In a 2006 interview with The Guardian, by February 2006, Goldreich was critical of Israeli governments. Following his death, The Jerusalem Post spoke to his long-time friends in Israel, who explained that Goldreich held liberal views, but was not an activist nor did he attend protests, adding: "He was a Zionist, he loved this country, and anybody who says he was anti-Israel is totally wrong,”

==Personal life==
Goldreich was married twice. In South Africa, he married Hazel Berman, who had been involved in the Young Communist League of South Africa. The couple had two sons together, Paul and Nicholas. They divorced shortly after moving to Israel in 1964, with Berman raising their sons in London.

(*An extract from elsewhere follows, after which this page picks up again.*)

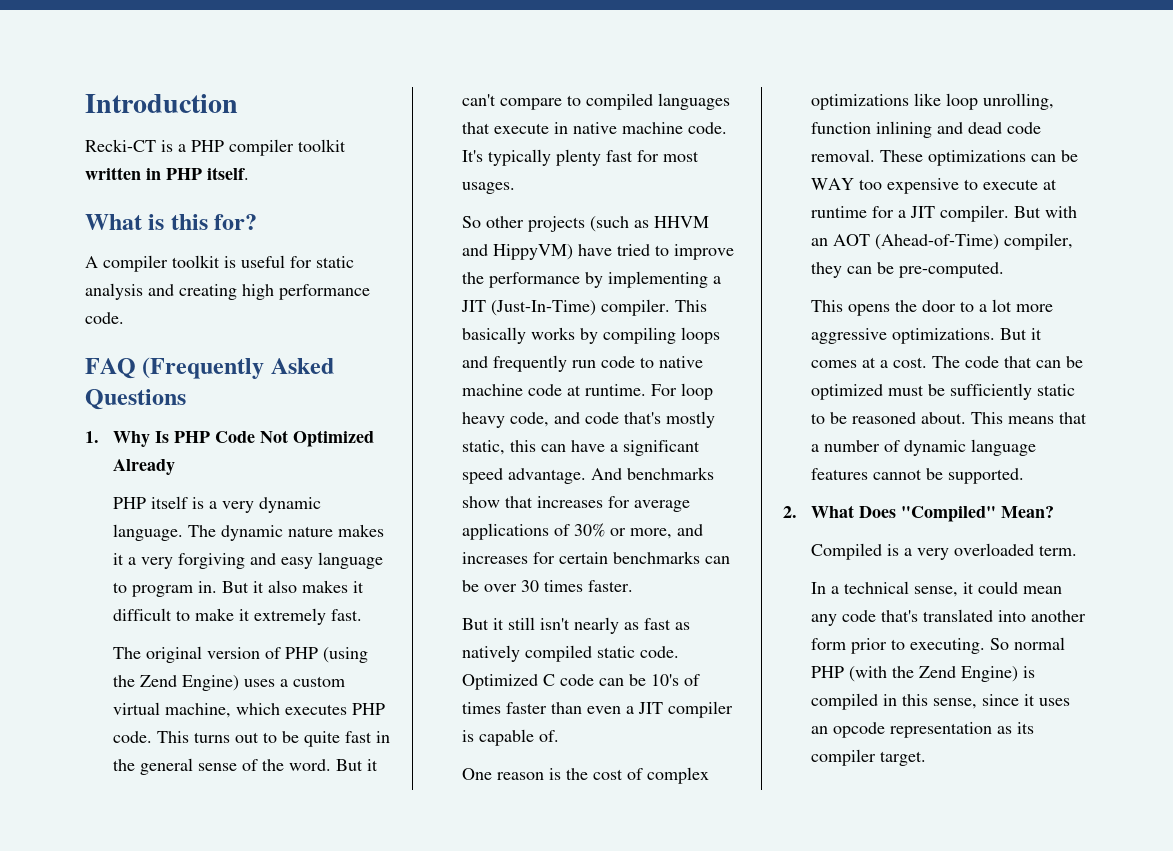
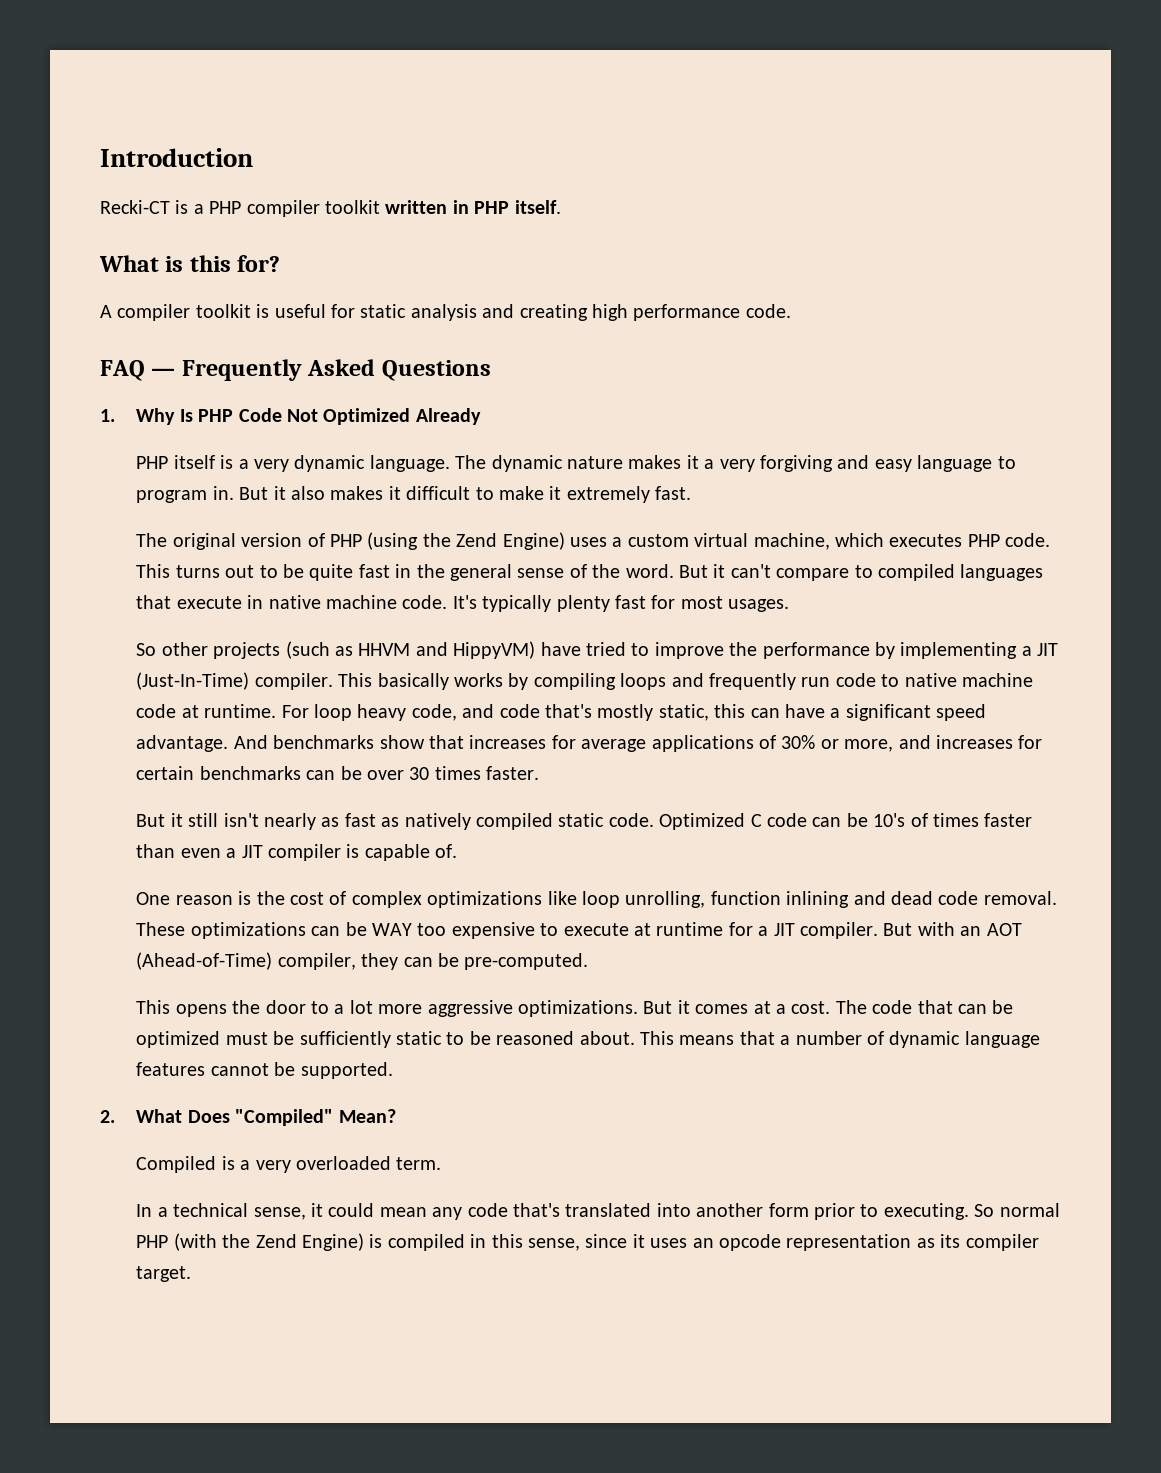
- FAQ (Frequently Asked Questions
+ FAQ — Frequently Asked Questions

In 1966, married Tamar de Shalit, an interior designer and sister of Israel Prize laureate Amos de-Shalit. The wedding was attended by Moshe Dayan, Teddy Kollek, Ariel Sharon, the architect Yaakov Rechter and actress Hannah Maron. The couple had one child together, a son, Amos Goldreich, an architect.

Goldreich is also survived by his fourth son, Eden Almog-Goldreich.

==Legacy==
In 2011, the South African Jewish Board of Deputies posthumously awarded him the board's annual human rights award. He was again honored by the board in 2024, at its 120th anniversary gala dinner, where he was honoured among 100 remarkable Jewish South Africans who have contributed to South Africa. The ceremony included speeches from Chief Rabbi Ephraim Mirvis, and Goldreich was honoured with other anti-apartheid activists, Helen Suzman, Ruth First, Rusty Bernstein and Joe Slovo.

In June 2018, Herzliya Museum of Contemporary Art hosted an exhibition of items from Goldreich and de Shalit's collection. It was curated by Zvi Elhyani, a former design student of Goldreich, and Talia Davidi.